The workshop was preceded by a field trip to the state of Acre where attendees interviewed Amazonian ranchers who, by growing alternative grasses and rotating cattle among small plots, have decreased the amount of pasture needed without sacrificing profits. “We used to assume that cattle ranches in the Amazon were doomed to constantly clear new land due to the poor quality of rain forest soils,” says Barbara Bramble, NWF’s senior program advisor for international affairs who has worked on deforestation issues for more than two decades. “The good news is this turns out to be untrue.”

Costly Project to Deepen Delaware River Halted 
After a nearly decade-long campaign, the Delaware Nature Society (DNS), an NWF affiliate, finally has reason to celebrate. Last July, the state’s Department of Natural Resources and Environmental Control denied a key permit that would have allowed the U.S. Army Corps of Engineers to dredge 106 miles of the Delaware River, deepening it by five feet. According to NWF Senior Resource Specialist David Conrad, the decision “at least temporarily halts this boondoggle project, which would threaten fish and wildlife across a wide spectrum—from blue crabs and horseshoe crabs to endangered short-nosed sturgeon to many species of migratory waterfowl.”

Conrad cites DNS board member Dick Fleming, in particular, “for a tremendous effort on behalf of his beloved Delaware Bay and River.” Fleming, noting important contributions from other groups opposing the project—including NWF and the Delaware Riverkeeper Network—says the department “made the right call.
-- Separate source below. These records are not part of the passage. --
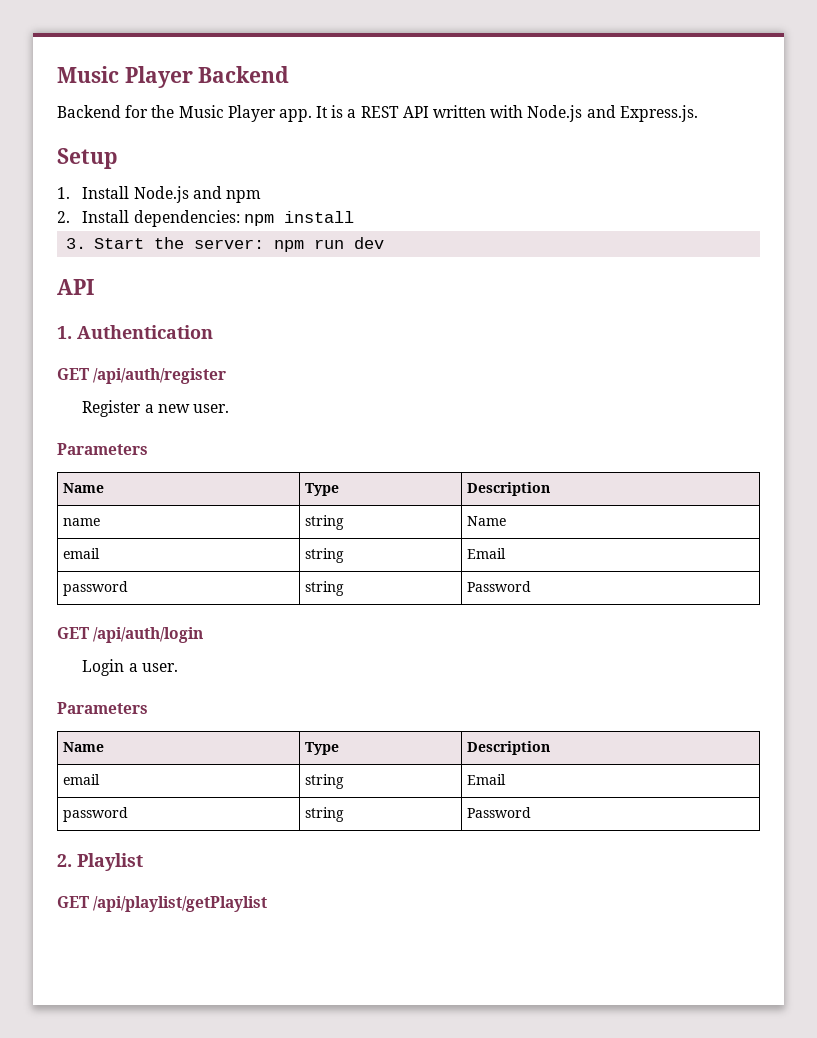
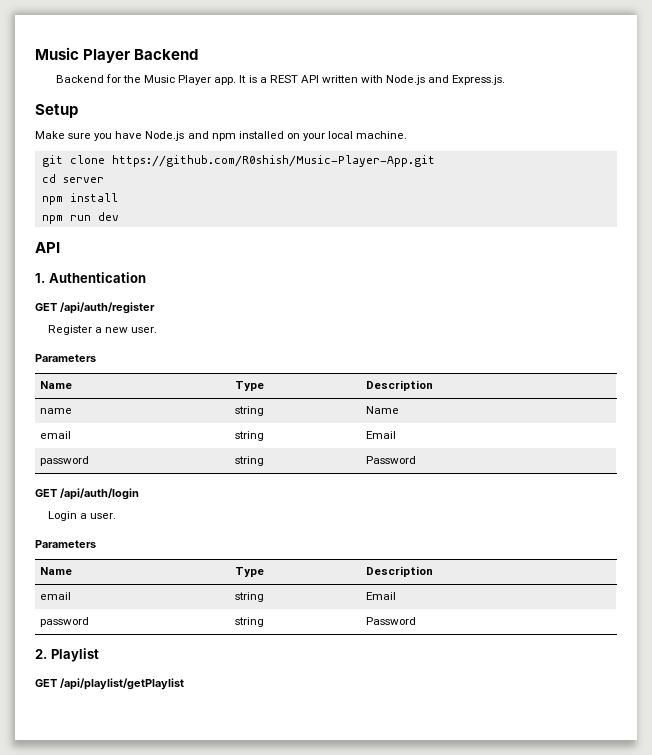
[57,186,130,199] 1. Install -> [35,131,143,141] Make sure you have
[57,210,354,227] [66,237,265,249] // 2. Install dependencies: npm install // 3. Start the server: -> [238,131,408,141] [41,155,435,167] [41,174,104,183] [41,193,118,205] installed on your local machine. // git clone https://github.com/R0shish/Music-Player-App.git // cd server // npm install //

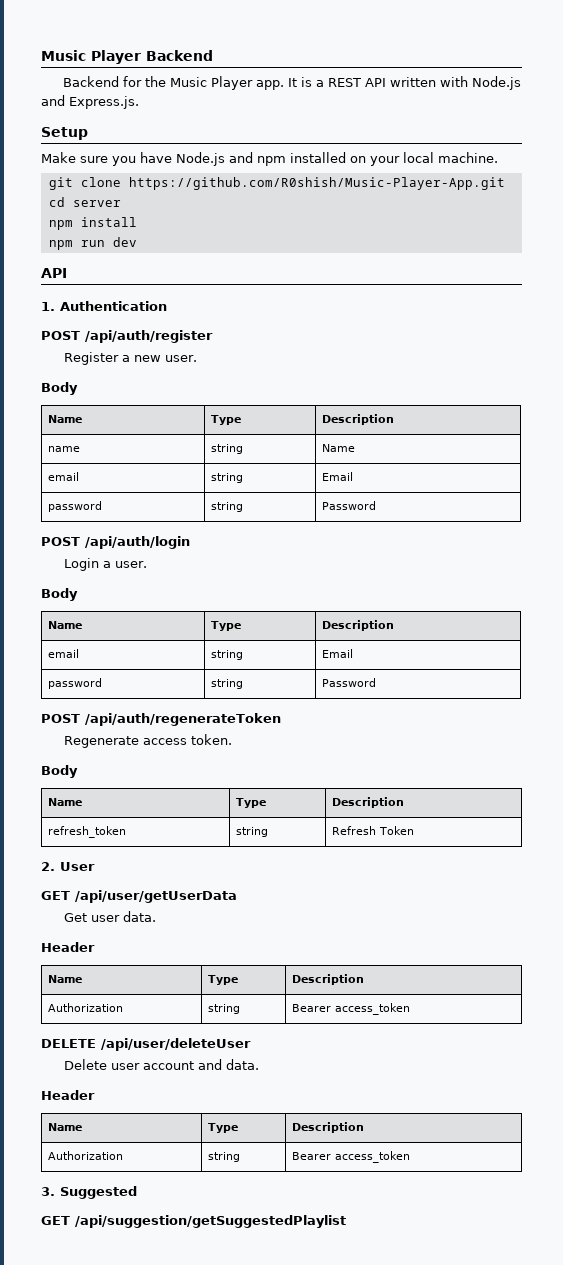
[35,303,57,311] GET -> [41,331,80,340] POST
[35,354,96,362] Parameters -> [41,382,78,395] Body
[35,489,57,497] GET -> [41,537,80,546] POST
[35,540,96,548] Parameters -> [41,588,78,601] Body
(416, 621) none -> [41,713,281,726] [63,734,232,748] [41,765,78,778] [48,798,83,806] [236,798,267,808] [332,797,405,808] [48,826,127,838] [236,827,269,837] [332,826,415,835] // POST /api/auth/regenerateToken // Regenerate access token. // Body // Name | Type | Description // refresh_token | string | Refresh Token
[50,648,99,662] [35,678,184,690] Playlist // GET /api/playlist/getPlaylist -> [60,862,95,871] [41,890,237,903] [63,911,156,922] [41,942,95,952] [48,975,83,983] [208,975,239,985] [292,974,365,985] [48,1003,124,1012] [208,1004,241,1014] [292,1003,411,1015] [41,1038,251,1051] [63,1059,259,1070] [41,1090,95,1100] [48,1123,83,1131] [208,1123,239,1133] [292,1122,365,1133] [48,1151,124,1160] [208,1152,241,1162] [292,1151,411,1163] [41,1186,137,1199] [41,1215,346,1228] User // GET /api/user/getUserData // Get user data. // Header // Name | Type | Description // Authorization | string | Bearer access_token // DELETE /api/user/deleteUser // Delete user account and data. // Header // Name | Type | Description // Authorization | string | Bearer access_token // 3. Suggested // GET /api/suggestion/getSuggestedPlaylist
Simply put, the project inadequately protected important environmental assets of the State of Delaware.”

Fleming won NWF’s Charlie Shaw Conservation Partnership Award for his work on the controversy in 2004. He says that “with that honor came a personally felt obligation to redouble my efforts in subsequent years.” To learn more, go to

Prime Habitat Protected 
The Bureau of Land Management recently withdrew 24,000 acres in Wyoming’s Bridger-Teton National Forest from energy development. The move was praised by NWF and other groups that have been fighting to preserve high-quality fish and wildlife habitat and recreational opportunities in the Rocky Mountain West. See

Webinars Help Pros Safeguard Species 
NWF, in partnership with the U.S. Fish and Wildlife Service, has developed a series of web conferences to help wildlife managers and other natural resource professionals safeguard wildlife from the impacts of climate change. Launched earlier this year and led by leading scientists from universities, government agencies and other organizations, the approximately hour-long webinars are similar to graduate school seminars and assume participants have at least some technical background.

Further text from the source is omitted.